Would you transcribe only the lines below, from the one containing "- In contrast, the" through the end of the material, exactly and with no pictures?
# # # # # # #
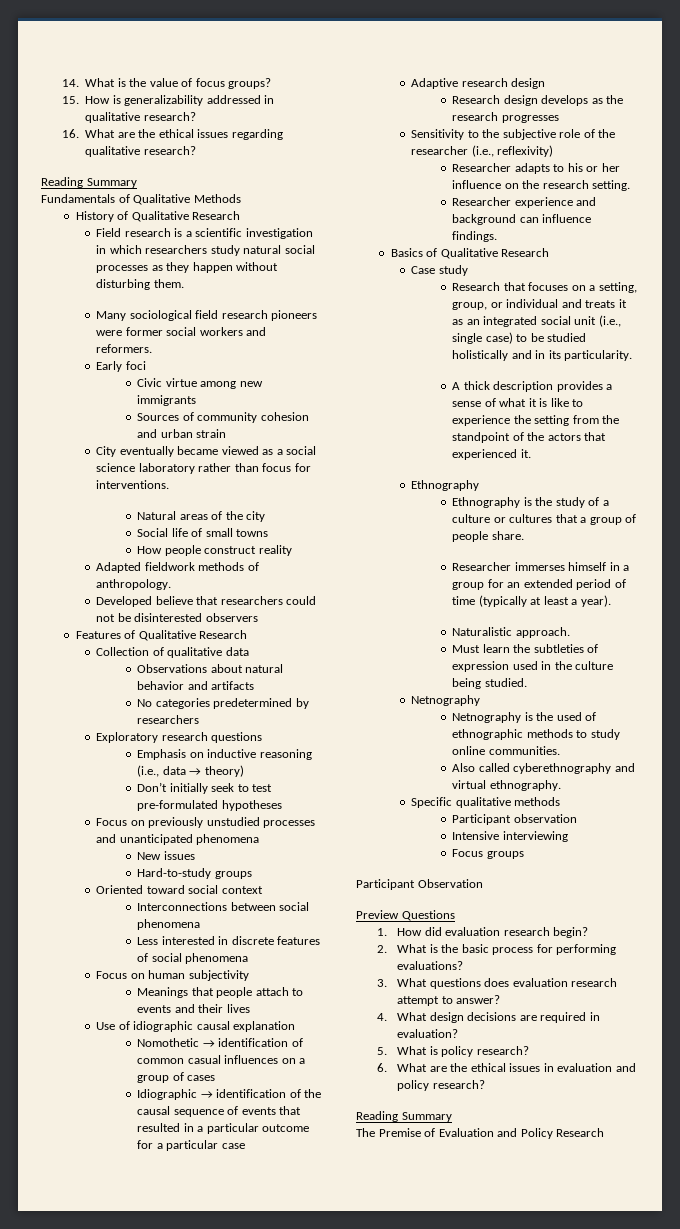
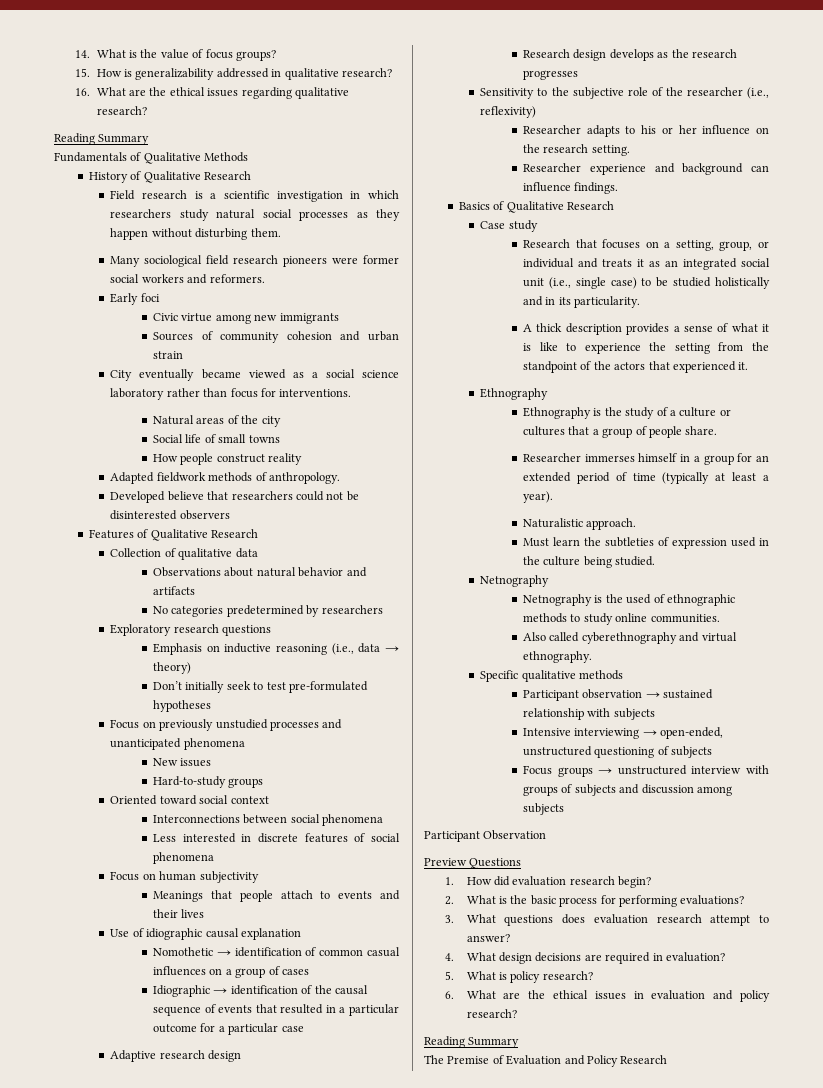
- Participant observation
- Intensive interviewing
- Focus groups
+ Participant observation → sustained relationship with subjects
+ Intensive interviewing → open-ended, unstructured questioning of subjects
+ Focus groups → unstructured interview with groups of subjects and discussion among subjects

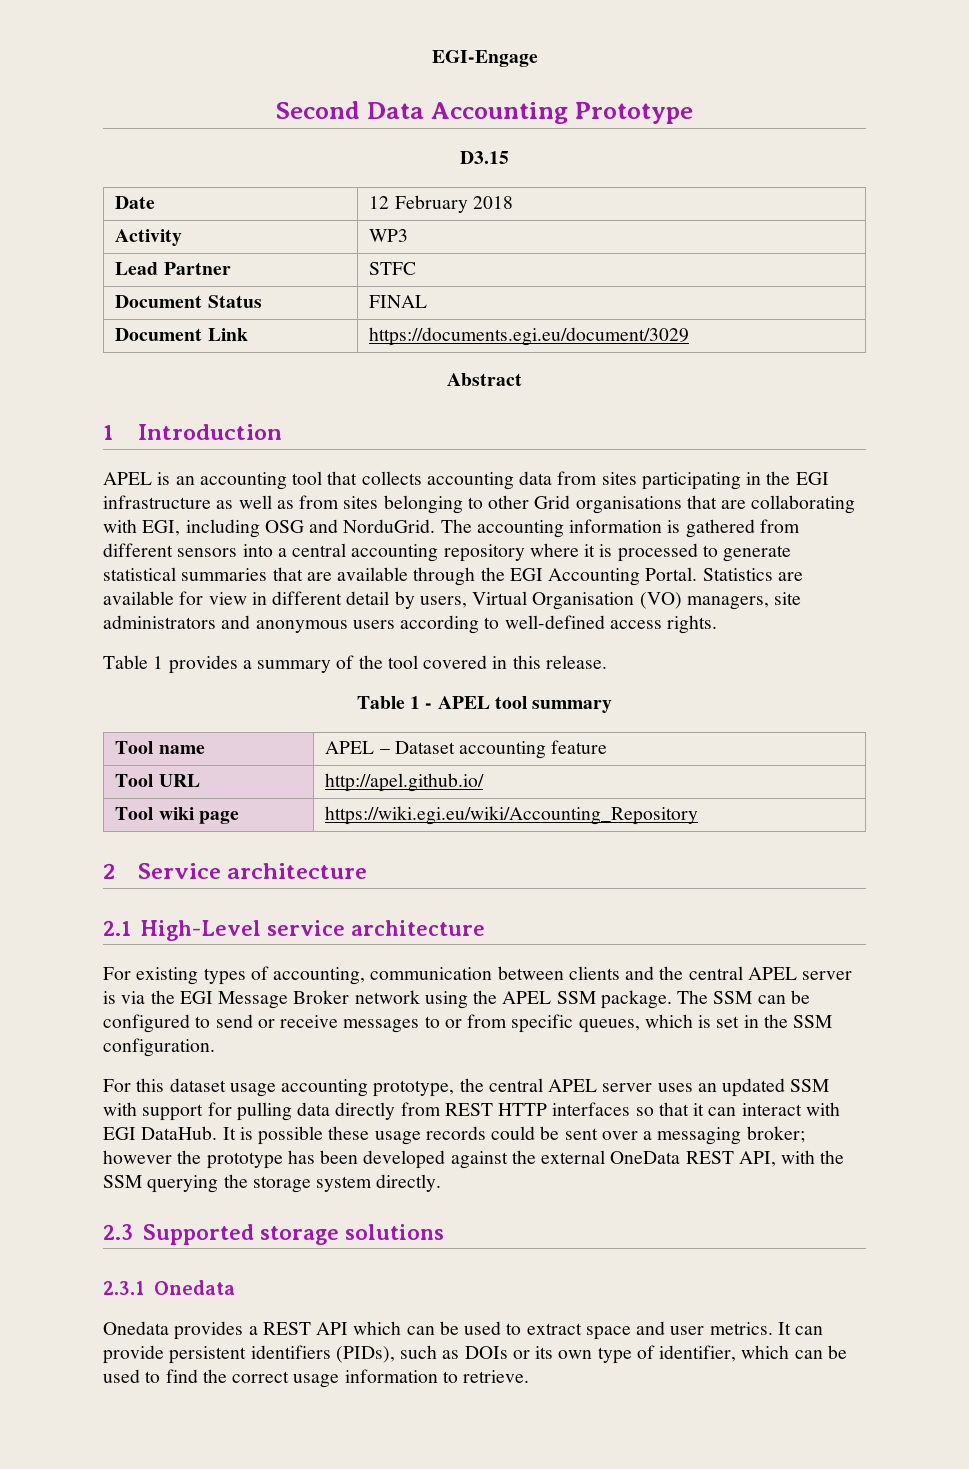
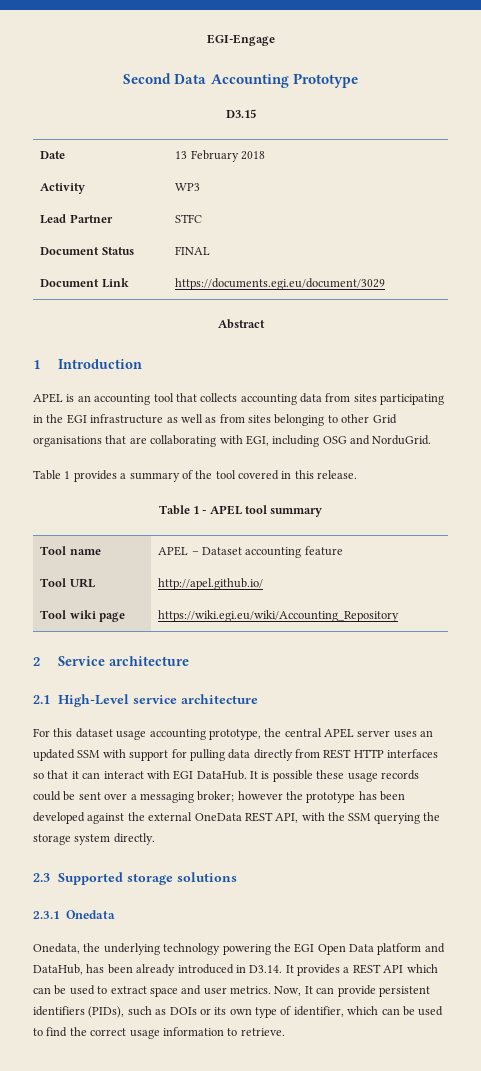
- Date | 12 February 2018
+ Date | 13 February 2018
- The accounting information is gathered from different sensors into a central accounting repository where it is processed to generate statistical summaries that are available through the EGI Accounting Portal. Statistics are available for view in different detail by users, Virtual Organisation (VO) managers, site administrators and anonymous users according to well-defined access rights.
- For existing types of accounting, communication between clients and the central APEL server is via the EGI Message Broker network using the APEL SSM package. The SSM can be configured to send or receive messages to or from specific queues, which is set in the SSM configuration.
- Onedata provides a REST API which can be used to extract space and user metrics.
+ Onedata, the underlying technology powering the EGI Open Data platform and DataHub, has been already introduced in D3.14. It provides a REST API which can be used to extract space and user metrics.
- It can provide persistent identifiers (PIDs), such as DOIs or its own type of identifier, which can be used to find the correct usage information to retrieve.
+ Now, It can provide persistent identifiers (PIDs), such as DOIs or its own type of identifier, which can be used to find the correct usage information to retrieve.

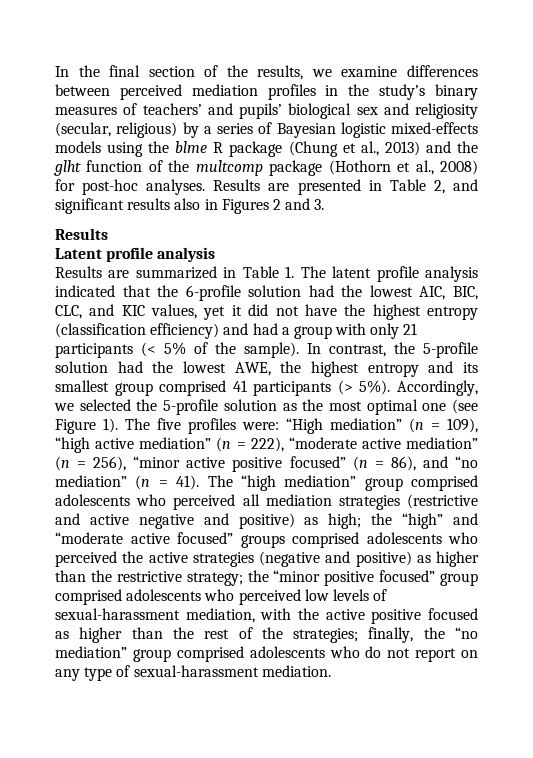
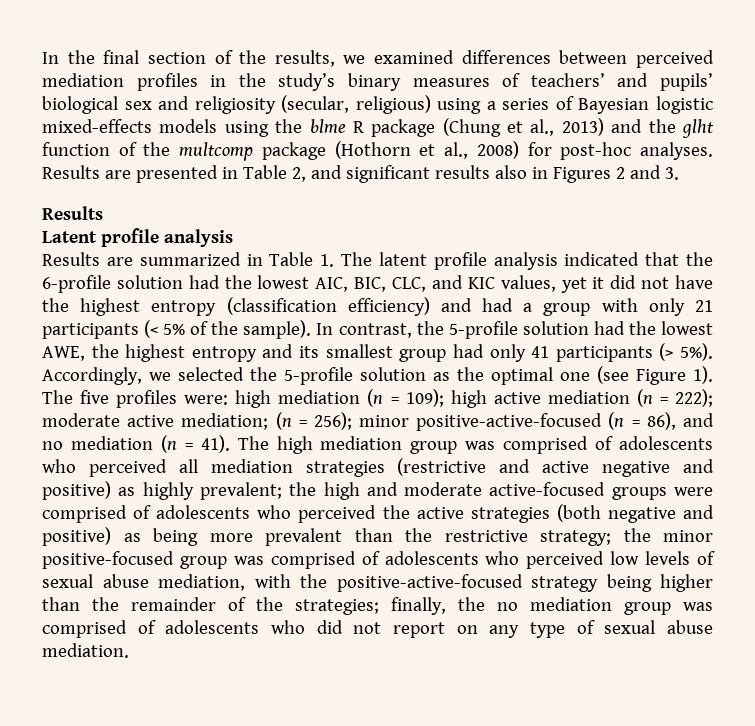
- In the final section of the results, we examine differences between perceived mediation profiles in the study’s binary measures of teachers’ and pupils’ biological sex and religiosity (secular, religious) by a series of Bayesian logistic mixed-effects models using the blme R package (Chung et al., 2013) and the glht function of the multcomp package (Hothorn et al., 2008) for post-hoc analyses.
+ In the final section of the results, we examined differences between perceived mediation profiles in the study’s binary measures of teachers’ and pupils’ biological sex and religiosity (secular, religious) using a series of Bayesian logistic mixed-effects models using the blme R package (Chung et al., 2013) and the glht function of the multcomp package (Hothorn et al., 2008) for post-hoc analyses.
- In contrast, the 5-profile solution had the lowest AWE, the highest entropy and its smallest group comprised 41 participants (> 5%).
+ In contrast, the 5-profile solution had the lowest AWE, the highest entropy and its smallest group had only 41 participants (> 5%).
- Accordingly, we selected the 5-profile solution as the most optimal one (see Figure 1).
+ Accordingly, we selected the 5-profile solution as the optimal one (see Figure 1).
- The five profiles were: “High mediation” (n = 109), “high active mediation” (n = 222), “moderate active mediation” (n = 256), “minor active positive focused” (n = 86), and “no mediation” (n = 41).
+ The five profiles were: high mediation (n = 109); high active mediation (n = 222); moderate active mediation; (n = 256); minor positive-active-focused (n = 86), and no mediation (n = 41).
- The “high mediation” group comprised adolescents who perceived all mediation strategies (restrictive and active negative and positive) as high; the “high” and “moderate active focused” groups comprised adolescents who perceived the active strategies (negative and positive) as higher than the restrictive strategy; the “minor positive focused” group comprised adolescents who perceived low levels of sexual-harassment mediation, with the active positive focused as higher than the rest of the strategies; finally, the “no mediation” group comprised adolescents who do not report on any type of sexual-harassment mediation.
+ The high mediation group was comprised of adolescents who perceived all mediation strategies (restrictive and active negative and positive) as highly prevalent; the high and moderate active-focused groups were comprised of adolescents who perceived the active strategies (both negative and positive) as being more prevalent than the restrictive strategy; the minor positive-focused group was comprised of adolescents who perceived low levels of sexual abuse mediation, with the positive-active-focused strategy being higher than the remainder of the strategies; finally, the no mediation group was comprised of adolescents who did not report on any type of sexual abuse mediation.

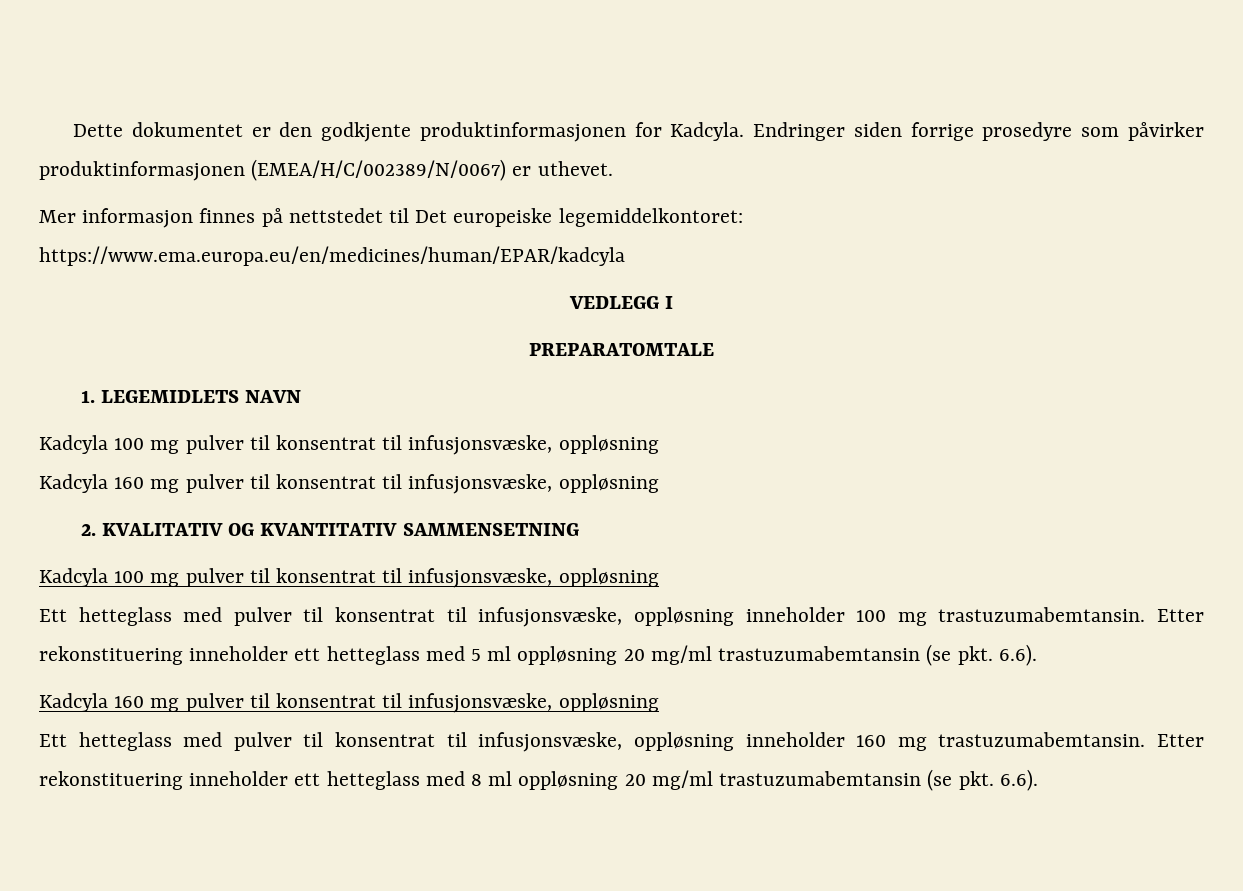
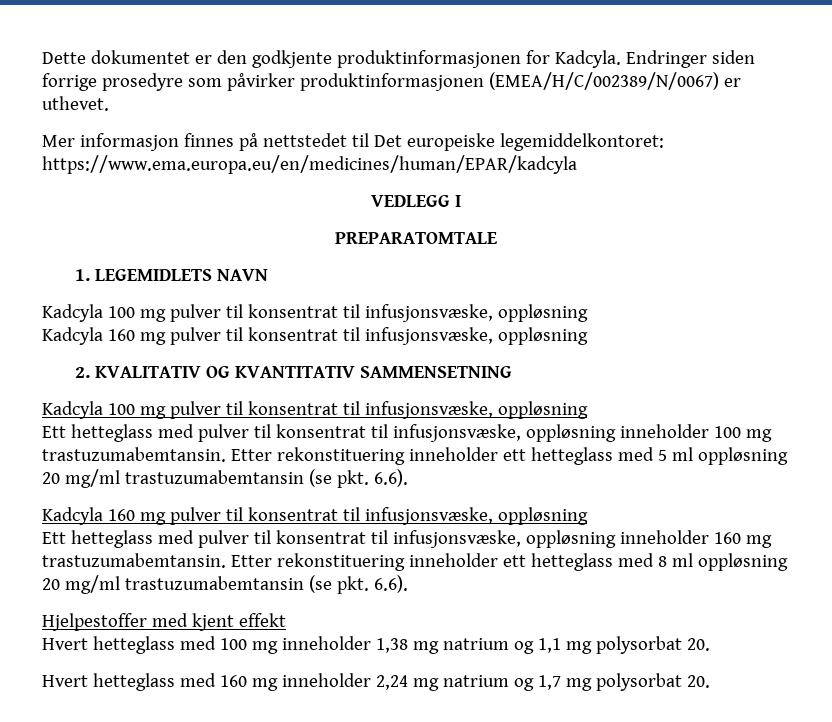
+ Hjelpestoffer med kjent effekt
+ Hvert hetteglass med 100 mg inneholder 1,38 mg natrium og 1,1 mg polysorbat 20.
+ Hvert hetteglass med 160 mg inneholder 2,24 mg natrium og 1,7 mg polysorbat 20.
# # # # # # #
▶ **Reply**:
- In contrast, the 5-profile solution had the lowest AWE, the highest entropy and its smallest group comprised 41 participants (> 5%).
+ In contrast, the 5-profile solution had the lowest AWE, the highest entropy and its smallest group had only 41 participants (> 5%).
- Accordingly, we selected the 5-profile solution as the most optimal one (see Figure 1).
+ Accordingly, we selected the 5-profile solution as the optimal one (see Figure 1).
- The five profiles were: “High mediation” (n = 109), “high active mediation” (n = 222), “moderate active mediation” (n = 256), “minor active positive focused” (n = 86), and “no mediation” (n = 41).
+ The five profiles were: high mediation (n = 109); high active mediation (n = 222); moderate active mediation; (n = 256); minor positive-active-focused (n = 86), and no mediation (n = 41).
- The “high mediation” group comprised adolescents who perceived all mediation strategies (restrictive and active negative and positive) as high; the “high” and “moderate active focused” groups comprised adolescents who perceived the active strategies (negative and positive) as higher than the restrictive strategy; the “minor positive focused” group comprised adolescents who perceived low levels of sexual-harassment mediation, with the active positive focused as higher than the rest of the strategies; finally, the “no mediation” group comprised adolescents who do not report on any type of sexual-harassment mediation.
+ The high mediation group was comprised of adolescents who perceived all mediation strategies (restrictive and active negative and positive) as highly prevalent; the high and moderate active-focused groups were comprised of adolescents who perceived the active strategies (both negative and positive) as being more prevalent than the restrictive strategy; the minor positive-focused group was comprised of adolescents who perceived low levels of sexual abuse mediation, with the positive-active-focused strategy being higher than the remainder of the strategies; finally, the no mediation group was comprised of adolescents who did not report on any type of sexual abuse mediation.

+ Hjelpestoffer med kjent effekt
+ Hvert hetteglass med 100 mg inneholder 1,38 mg natrium og 1,1 mg polysorbat 20.
+ Hvert hetteglass med 160 mg inneholder 2,24 mg natrium og 1,7 mg polysorbat 20.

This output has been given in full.